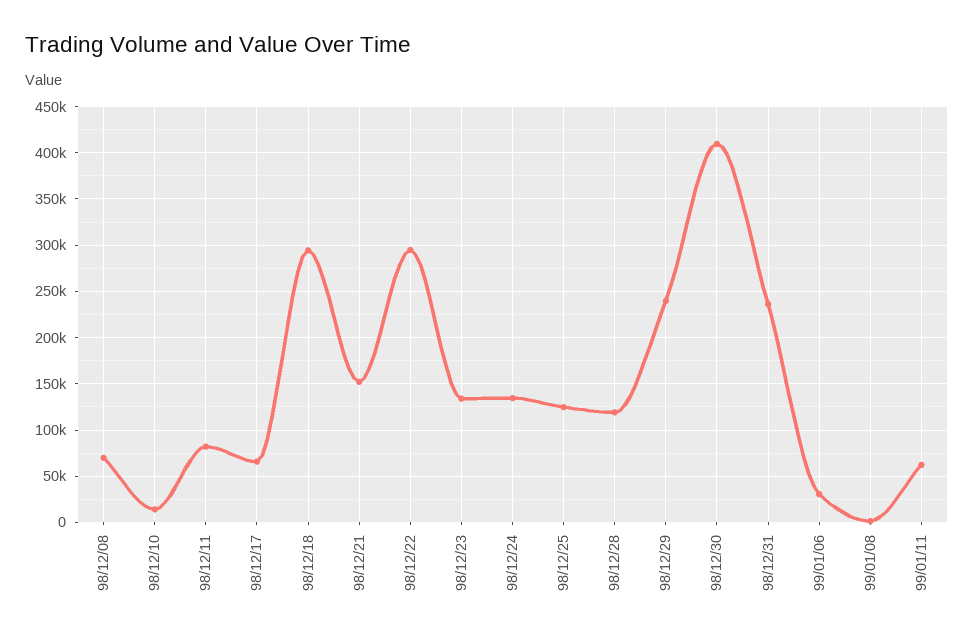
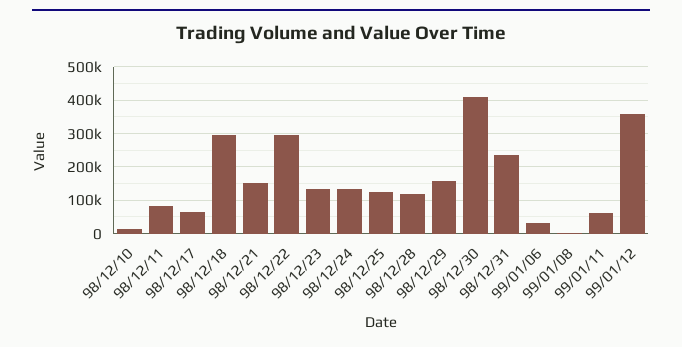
98/12/08: 70000 -> none
98/12/29: 240000 -> 160000
99/01/12: none -> 360000

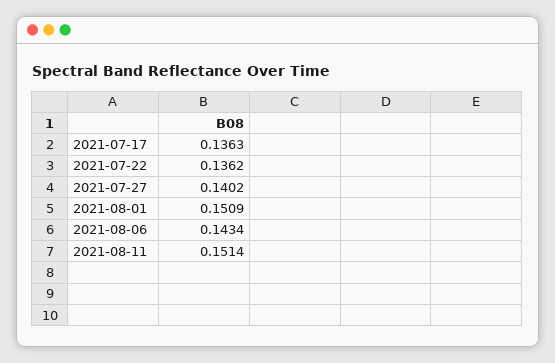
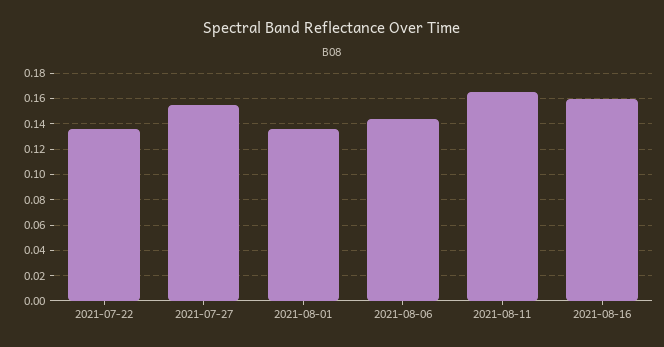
2021-07-17: 0.1363 -> none
2021-07-27: 0.1402 -> 0.155
2021-08-01: 0.1509 -> 0.135
2021-08-11: 0.1514 -> 0.165
2021-08-16: none -> 0.16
_____
• EXERCISE INSTRUCTIONS:
The data above are to be repeated word for word, with any pictures left out.

• TASK OUTPUT:
98/12/08: 70000 -> none
98/12/29: 240000 -> 160000
99/01/12: none -> 360000

2021-07-17: 0.1363 -> none
2021-07-27: 0.1402 -> 0.155
2021-08-01: 0.1509 -> 0.135
2021-08-11: 0.1514 -> 0.165
2021-08-16: none -> 0.16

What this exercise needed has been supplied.